▼
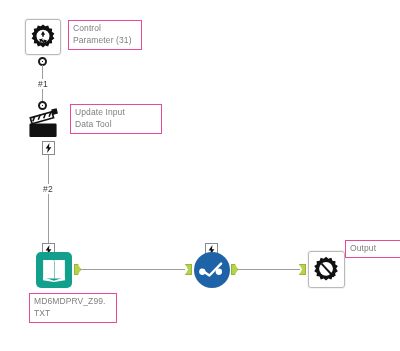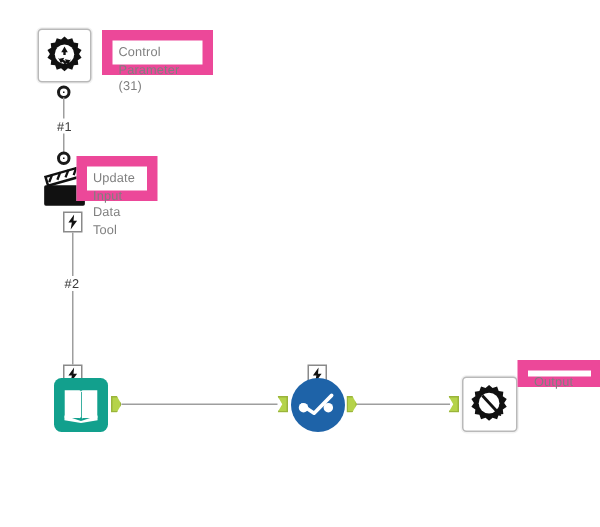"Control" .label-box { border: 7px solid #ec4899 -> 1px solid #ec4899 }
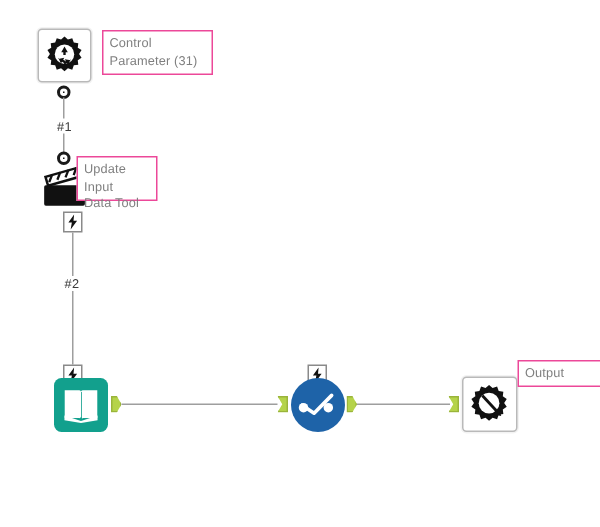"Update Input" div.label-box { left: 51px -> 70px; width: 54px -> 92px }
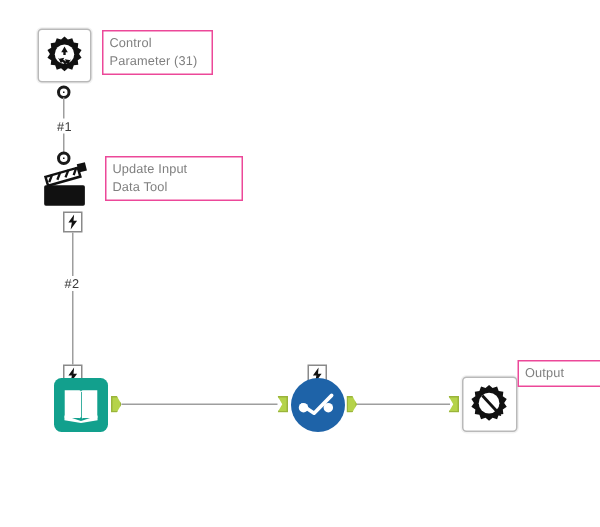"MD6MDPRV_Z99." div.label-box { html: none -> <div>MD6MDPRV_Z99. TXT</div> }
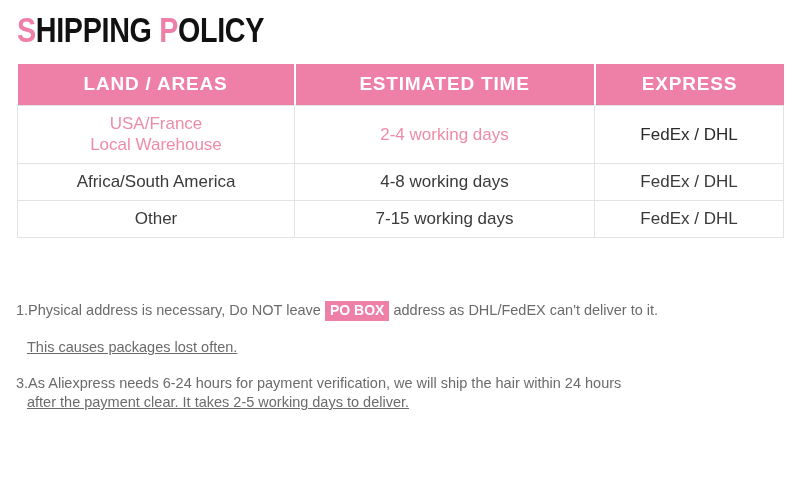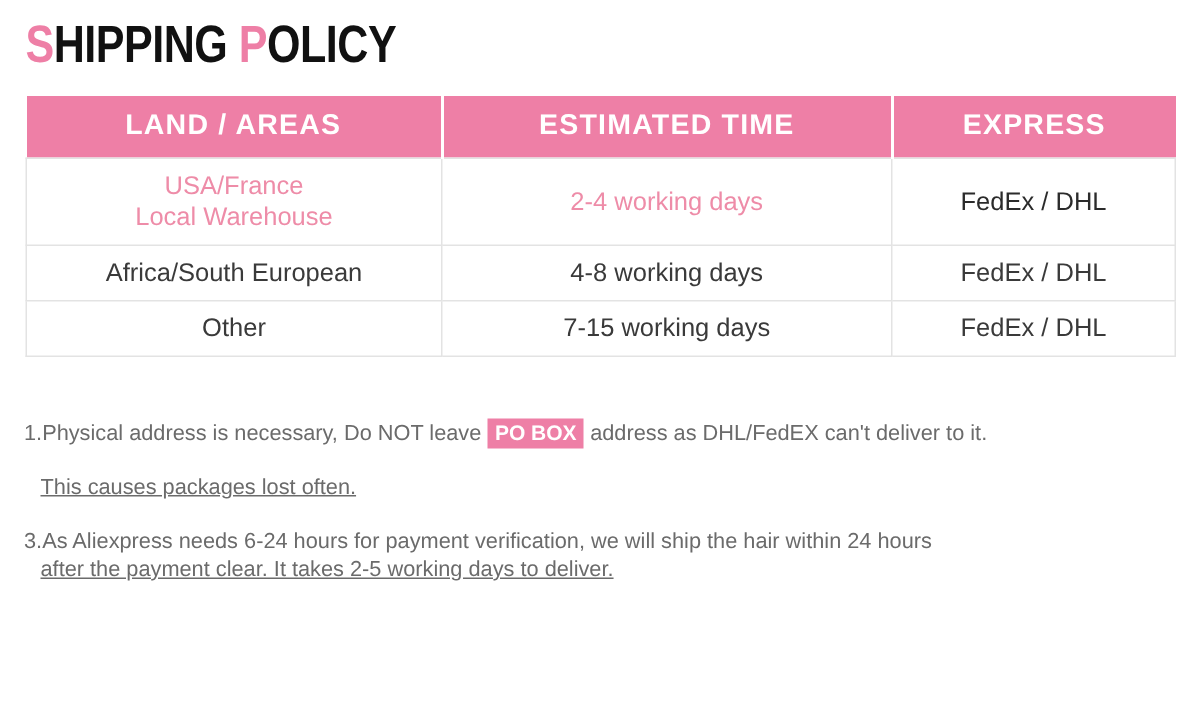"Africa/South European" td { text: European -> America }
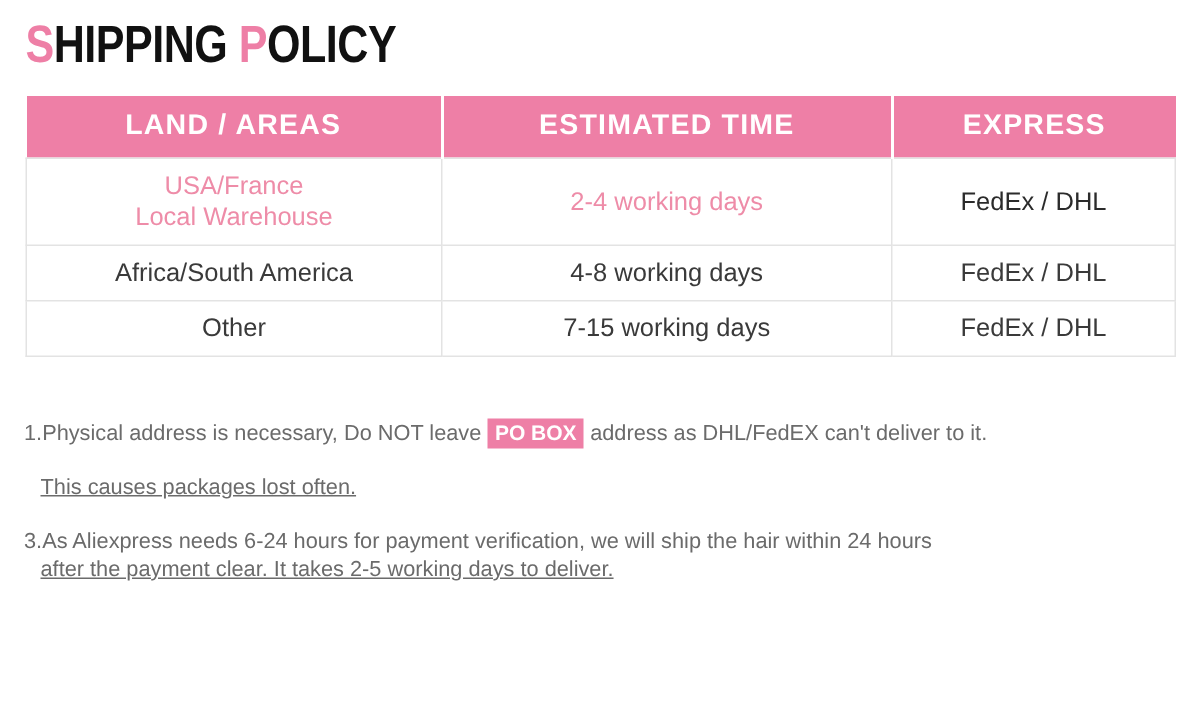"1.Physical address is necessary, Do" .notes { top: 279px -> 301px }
▲
* **What the task asks**: Repeat the data in full, exactly as it stands, but drop every picture.

* **Problem solution**:
"Control" .label-box { border: 7px solid #ec4899 -> 1px solid #ec4899 }
"Update Input" div.label-box { left: 51px -> 70px; width: 54px -> 92px }
"MD6MDPRV_Z99." div.label-box { html: none -> <div>MD6MDPRV_Z99. TXT</div> }
"Africa/South European" td { text: European -> America }
"1.Physical address is necessary, Do" .notes { top: 279px -> 301px }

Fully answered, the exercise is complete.